The battle within the Obama camp for and against military intervention is the fiercest is on the question of Sudan. Even the well-known, ardent critic of the Sudan government, John Prendergast, who was considered close to the Obama campaign, is against military intervention; referring to Sudan, Congo, and Somalia, he said: "We don't have the capacity to pacify these places militarily." He added: "We need political solutions."
Zimbabwe is not a military conflict, but Malloch-Brown said on BBC that "Mugabe is beyond the pale," and Prime Minister Raila Odinga in Kenya are pushing for an armed African Union peacekeeping force to be sent to Zimbabwe. The cholera epidemic there is being used to justify the drive for regime change.

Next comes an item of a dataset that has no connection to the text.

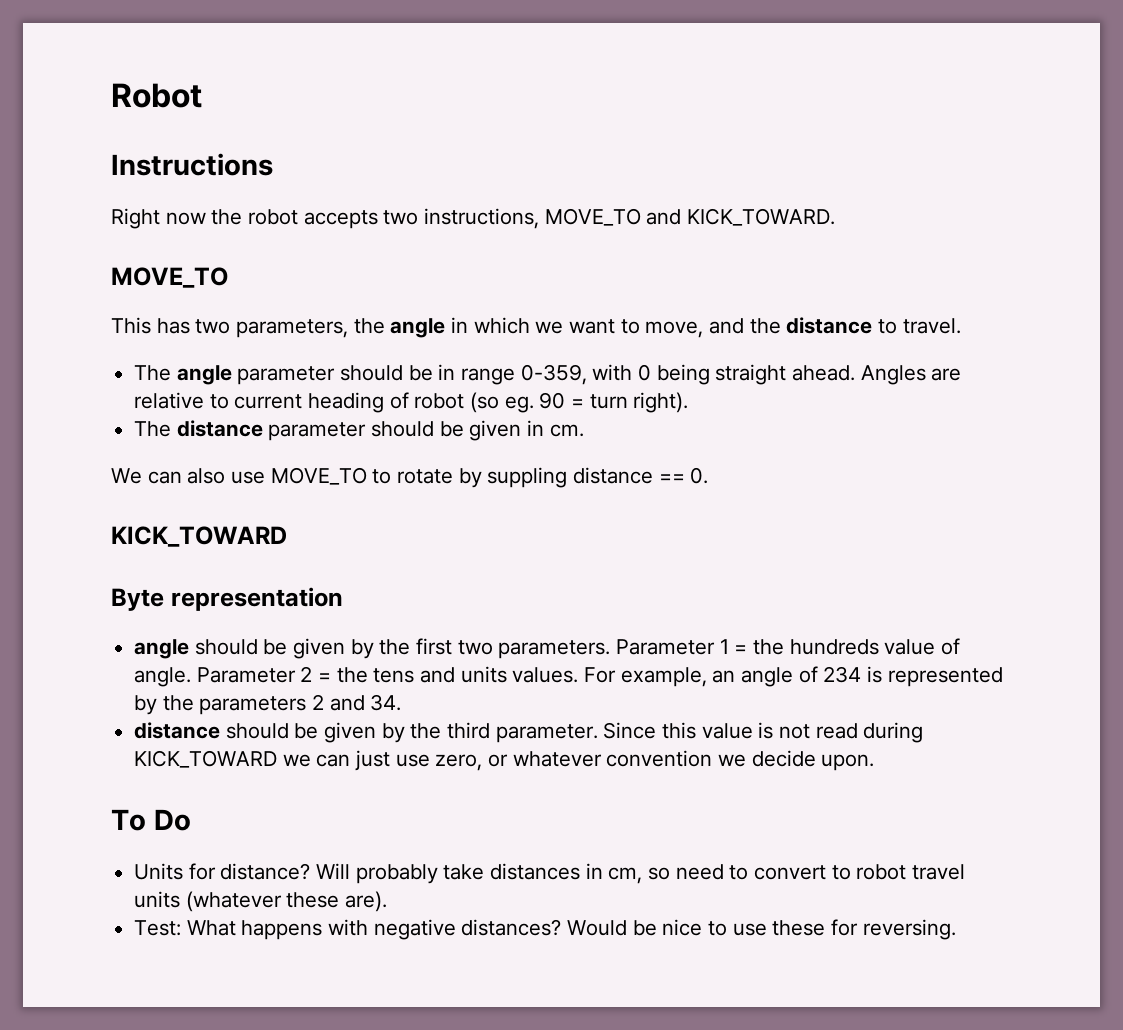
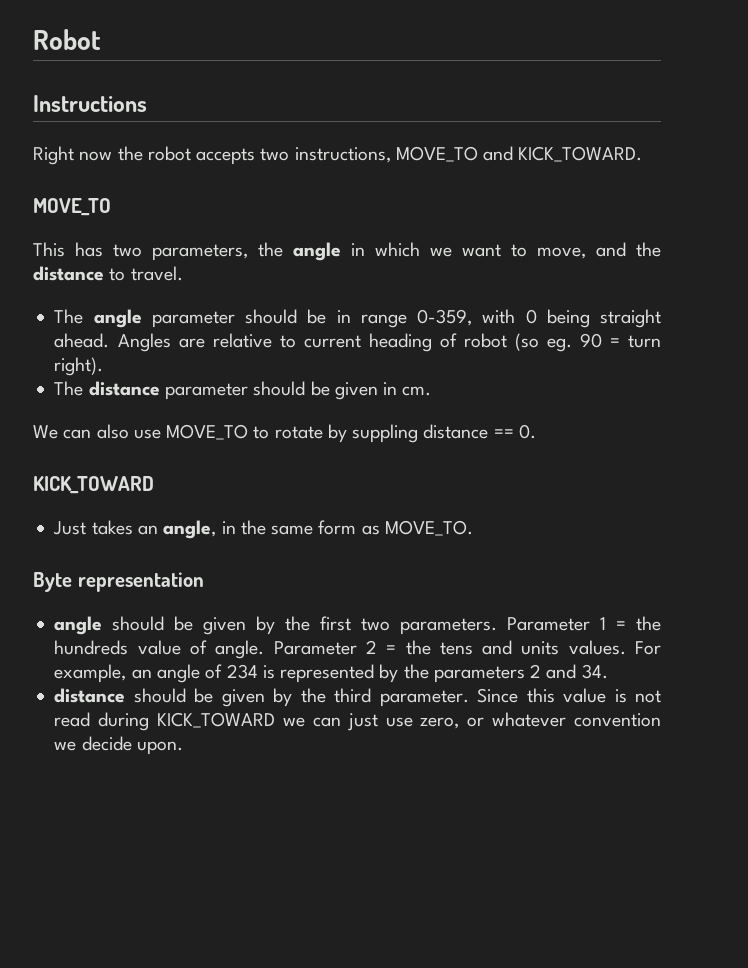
(287, 536) none -> [53,520,473,539] // Just takes an angle, in the same form as MOVE_TO.
[111,809,191,831] [134,863,966,884] [134,891,388,912] [134,919,956,940] // To Do // Units for distance? Will probably take distances in cm, so need to convert to robot travel units (whatever these are). // Test: What happens with negative distances? Would be nice to use these for reversing. -> (183, 748) none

The group trying to steer Obama to adopt a regime-change approach toward Zimbabwe, are adopting the same approach as the Bush Administration. Secretary of State Condoleezza Rice said: "It is well past time for [President] Robert Mugabe to leave," and criticized the efforts of former South African President Thabo Mbeki to mediate an end of the political stalemate in the country as a "sham."